Work request:
Please give back each line of the material unchanged, but without the images.

-------- Excerpted data --------

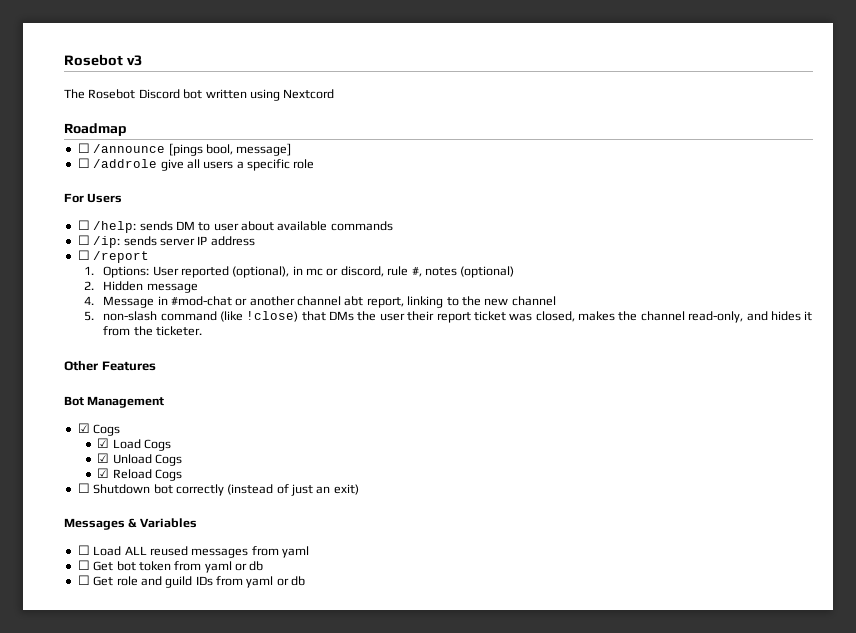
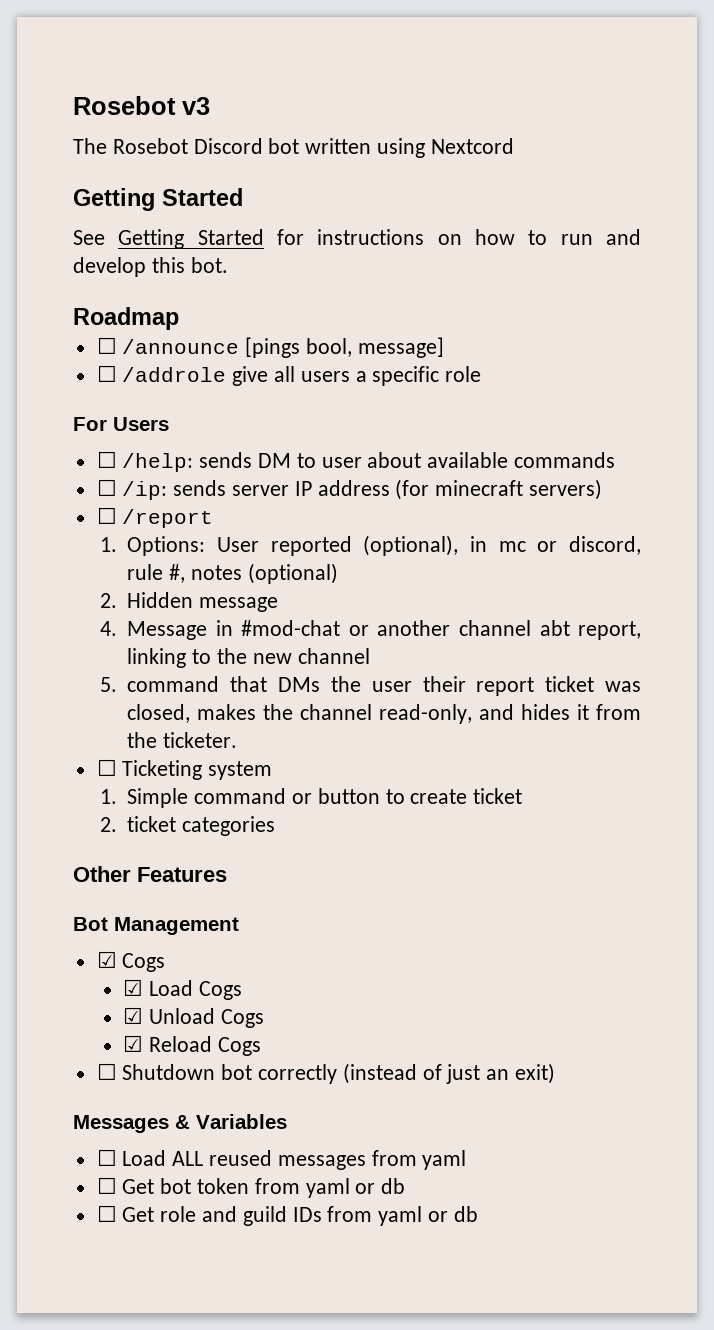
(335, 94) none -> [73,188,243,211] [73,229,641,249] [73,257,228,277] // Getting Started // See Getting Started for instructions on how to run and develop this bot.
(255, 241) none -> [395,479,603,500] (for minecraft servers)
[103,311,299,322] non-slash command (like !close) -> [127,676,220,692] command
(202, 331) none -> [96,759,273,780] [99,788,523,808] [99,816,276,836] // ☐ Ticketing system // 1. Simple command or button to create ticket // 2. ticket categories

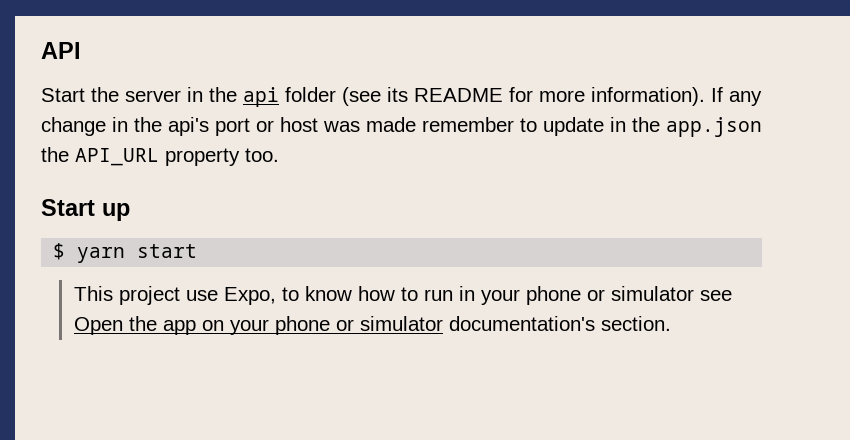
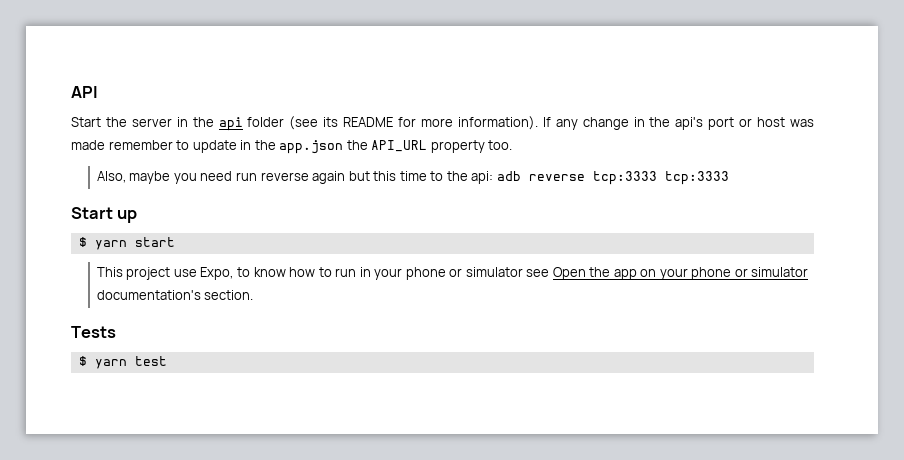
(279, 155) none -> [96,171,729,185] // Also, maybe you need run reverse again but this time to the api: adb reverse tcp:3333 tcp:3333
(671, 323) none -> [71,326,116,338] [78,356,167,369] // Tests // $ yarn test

--------

Written response:
(335, 94) none -> [73,188,243,211] [73,229,641,249] [73,257,228,277] // Getting Started // See Getting Started for instructions on how to run and develop this bot.
(255, 241) none -> [395,479,603,500] (for minecraft servers)
[103,311,299,322] non-slash command (like !close) -> [127,676,220,692] command
(202, 331) none -> [96,759,273,780] [99,788,523,808] [99,816,276,836] // ☐ Ticketing system // 1. Simple command or button to create ticket // 2. ticket categories

(279, 155) none -> [96,171,729,185] // Also, maybe you need run reverse again but this time to the api: adb reverse tcp:3333 tcp:3333
(671, 323) none -> [71,326,116,338] [78,356,167,369] // Tests // $ yarn test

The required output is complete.